Cover collage by Jette Salling, cover design by Sarah Edgar IMAGE/Indigo/Duck Duck Go

In the preface to his remarkable three-volume History of the Russian Revolution, Leon Trotsky, writing in 1930 about earth-shaking events in which he was a key actor, explains his view of writing history. He cites reactionary French historian Louis Madelin, who wrote that “…the historian ought to stand upon the wall of a threatened city, and behold at the same time the besiegers and the besieged” in order to achieve a “conciliatory justice.” Trotsky then scoffs that if Madelin himself  “climbs out on the wall dividing the two camps, it is only in the character of a reconnoiterer for the reaction.” In contrast Trotsky, vowing to draw on historic documents, “not fallible personal memory or anecdote,” promises to write with a “scientific conscientiousness, which for its sympathies and antipathies — open and undisguised — seeks support in an honest study of the facts, a determination of their real connections, an exposure of the causal laws of their movements.”

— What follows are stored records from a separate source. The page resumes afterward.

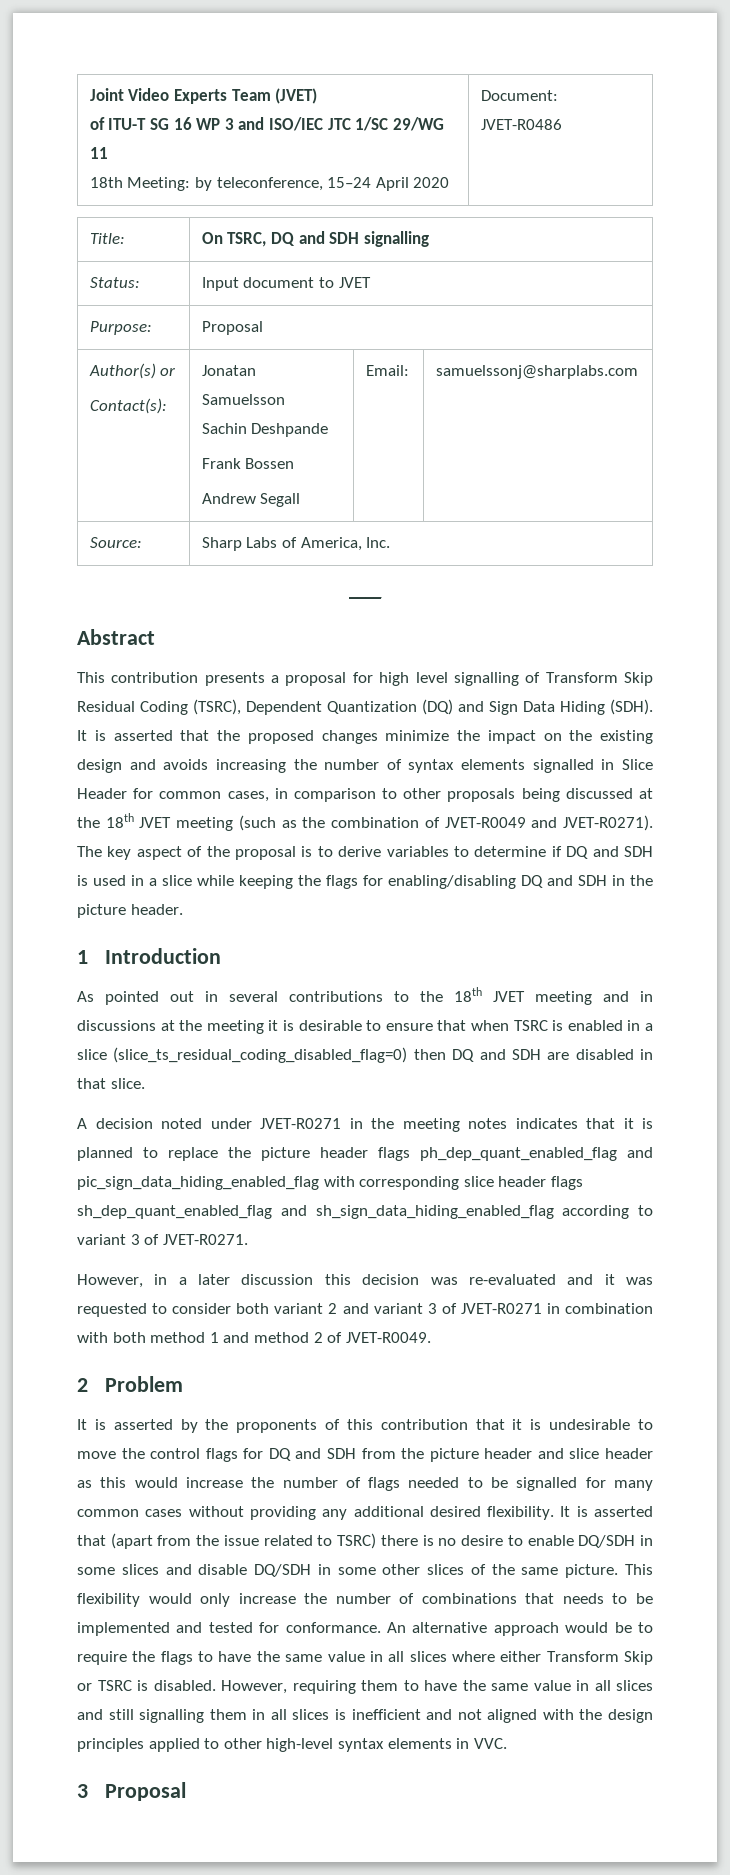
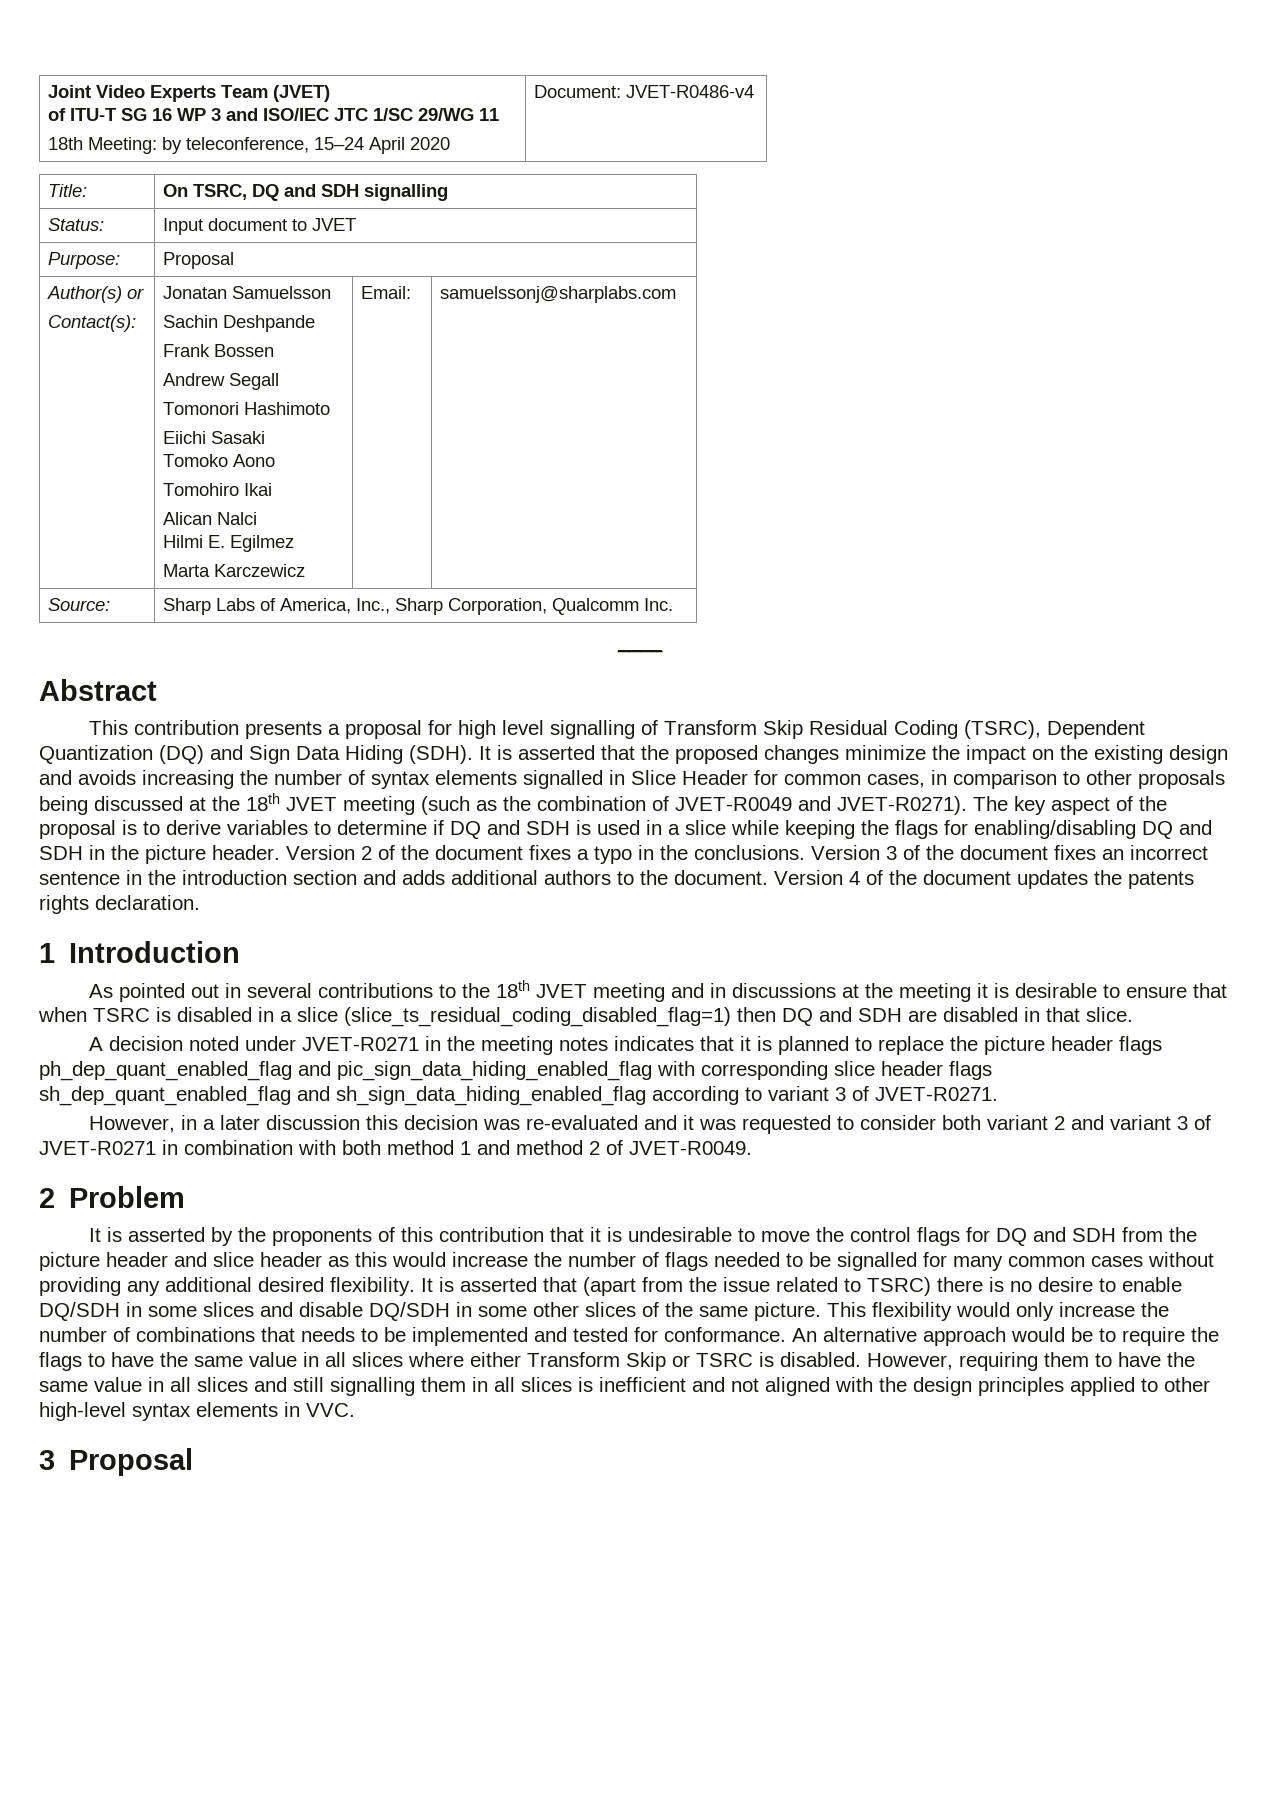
  Joint Video Experts Team (JVET)
  of ITU-T SG 16 WP 3 and ISO/IEC JTC 1/SC 29/WG 11
- 18th Meeting: by teleconference, 15–24 April 2020 | Document: JVET-R0486
+ 18th Meeting: by teleconference, 15–24 April 2020 | Document: JVET-R0486-v4
  Author(s) or
  Contact(s): | Jonatan Samuelsson
  Sachin Deshpande
  Frank Bossen
- Andrew Segall | Email: | samuelssonj@sharplabs.com
+ Andrew Segall
+ Tomonori Hashimoto
+ Eiichi Sasaki
+ Tomoko Aono
+ Tomohiro Ikai
+ Alican Nalci
+ Hilmi E. Egilmez
+ Marta Karczewicz | Email: | samuelssonj@sharplabs.com
- Source: | Sharp Labs of America, Inc.
+ Source: | Sharp Labs of America, Inc., Sharp Corporation, Qualcomm Inc.
+ Version 2 of the document fixes a typo in the conclusions. Version 3 of the document fixes an incorrect sentence in the introduction section and adds additional authors to the document. Version 4 of the document updates the patents rights declaration.
- As pointed out in several contributions to the 18th JVET meeting and in discussions at the meeting it is desirable to ensure that when TSRC is enabled in a slice (slice_ts_residual_coding_disabled_flag=0) then DQ and SDH are disabled in that slice.
+ As pointed out in several contributions to the 18th JVET meeting and in discussions at the meeting it is desirable to ensure that when TSRC is disabled in a slice (slice_ts_residual_coding_disabled_flag=1) then DQ and SDH are disabled in that slice.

Ron Ridenour, a veteran journalist and author, former member of the US Communist Party, dedicated anti-war activist and a self-described revolutionary socialist, like Trotsky (though no Troskyite himself) writes from a perspective of outside the city wall. In his latest book, Pentagon on Alert: The Russian Peace Threat (Punto Press, New York, 2018).  He does an admirable of job of it too,  providing an abundance of readily accessible citations (hot-linked in the book’s online version), instead of some coldly “objective” history. The Russian Peace Threat offers the perspective of someone passionately involved in combating American imperialism and  this country’s century-long hostility towards Russia and its revolution against capitalism. He documents how from the outset of the Russian revolution of 1917, when 13,000 US troops joined other European forces in seeking to overthrow the new socialist state by force, down to the present, whichever party was dominant in Washington has sought to hem in and undermine first the Soviet Union and now the Russian Federation. The ultimate aim, he demonstrates, has been to create a client regime in Russia through “regime change,” or to destroy the country with a nuclear first strike.